RECORDS FOR PROCESSING
<<<<

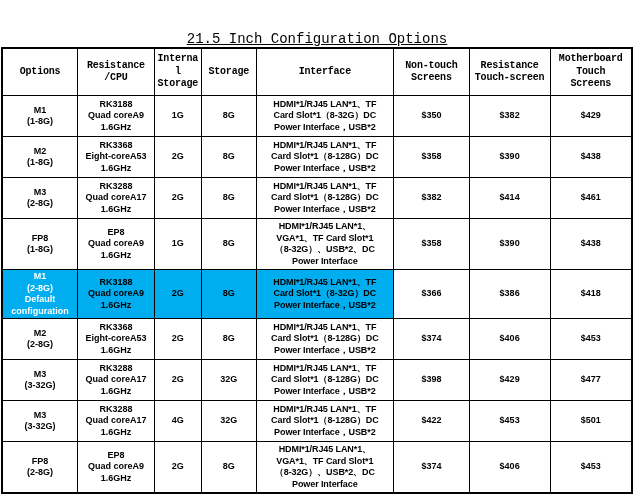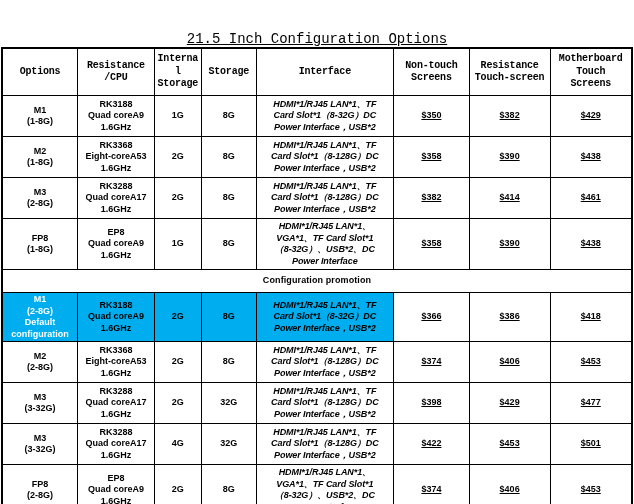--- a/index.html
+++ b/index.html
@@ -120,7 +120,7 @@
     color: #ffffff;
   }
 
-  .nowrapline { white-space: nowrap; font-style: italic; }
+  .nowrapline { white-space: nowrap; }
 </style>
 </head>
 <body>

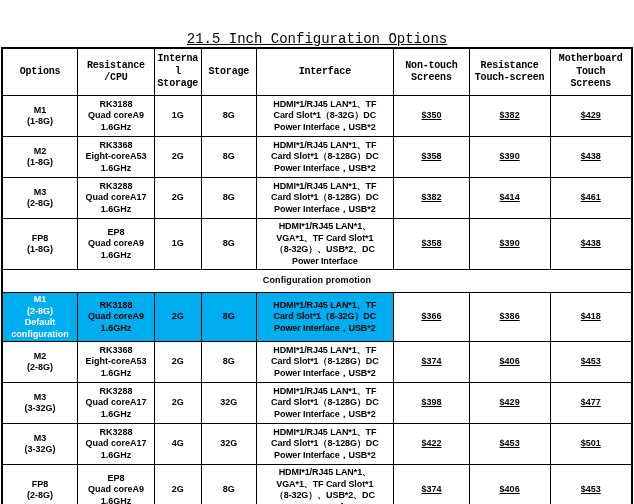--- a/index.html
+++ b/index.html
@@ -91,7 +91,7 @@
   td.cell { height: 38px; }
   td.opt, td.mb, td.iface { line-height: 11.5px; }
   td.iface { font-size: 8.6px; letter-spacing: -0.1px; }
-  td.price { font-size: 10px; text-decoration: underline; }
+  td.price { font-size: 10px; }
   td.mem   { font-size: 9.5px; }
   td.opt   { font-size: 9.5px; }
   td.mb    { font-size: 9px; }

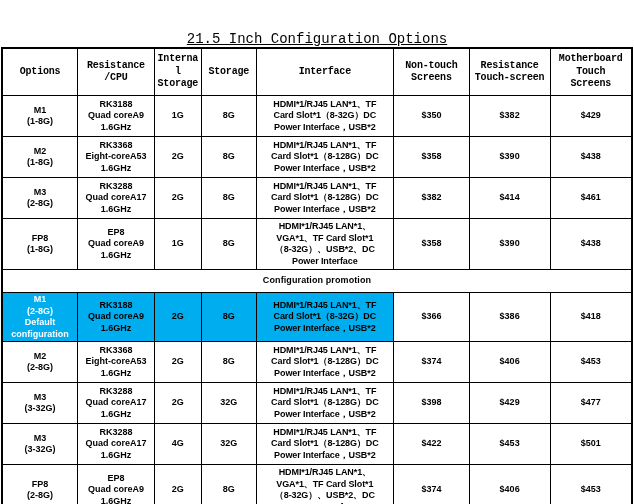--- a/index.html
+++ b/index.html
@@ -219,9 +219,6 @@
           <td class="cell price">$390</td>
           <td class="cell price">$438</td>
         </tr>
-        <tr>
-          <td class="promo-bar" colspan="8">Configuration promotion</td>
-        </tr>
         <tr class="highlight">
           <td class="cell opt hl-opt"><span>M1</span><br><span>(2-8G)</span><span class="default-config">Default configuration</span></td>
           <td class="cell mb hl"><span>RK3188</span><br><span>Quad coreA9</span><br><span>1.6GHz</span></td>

>>>>

WORK TO BE COMPLETED
Exactly retype each record above, dropping images.

SOLUTION FOR THIS PROBLEM
--- a/index.html
+++ b/index.html
@@ -120,7 +120,7 @@
     color: #ffffff;
   }
 
-  .nowrapline { white-space: nowrap; font-style: italic; }
+  .nowrapline { white-space: nowrap; }
 </style>
 </head>
 <body>

--- a/index.html
+++ b/index.html
@@ -91,7 +91,7 @@
   td.cell { height: 38px; }
   td.opt, td.mb, td.iface { line-height: 11.5px; }
   td.iface { font-size: 8.6px; letter-spacing: -0.1px; }
-  td.price { font-size: 10px; text-decoration: underline; }
+  td.price { font-size: 10px; }
   td.mem   { font-size: 9.5px; }
   td.opt   { font-size: 9.5px; }
   td.mb    { font-size: 9px; }

--- a/index.html
+++ b/index.html
@@ -219,9 +219,6 @@
           <td class="cell price">$390</td>
           <td class="cell price">$438</td>
         </tr>
-        <tr>
-          <td class="promo-bar" colspan="8">Configuration promotion</td>
-        </tr>
         <tr class="highlight">
           <td class="cell opt hl-opt"><span>M1</span><br><span>(2-8G)</span><span class="default-config">Default configuration</span></td>
           <td class="cell mb hl"><span>RK3188</span><br><span>Quad coreA9</span><br><span>1.6GHz</span></td>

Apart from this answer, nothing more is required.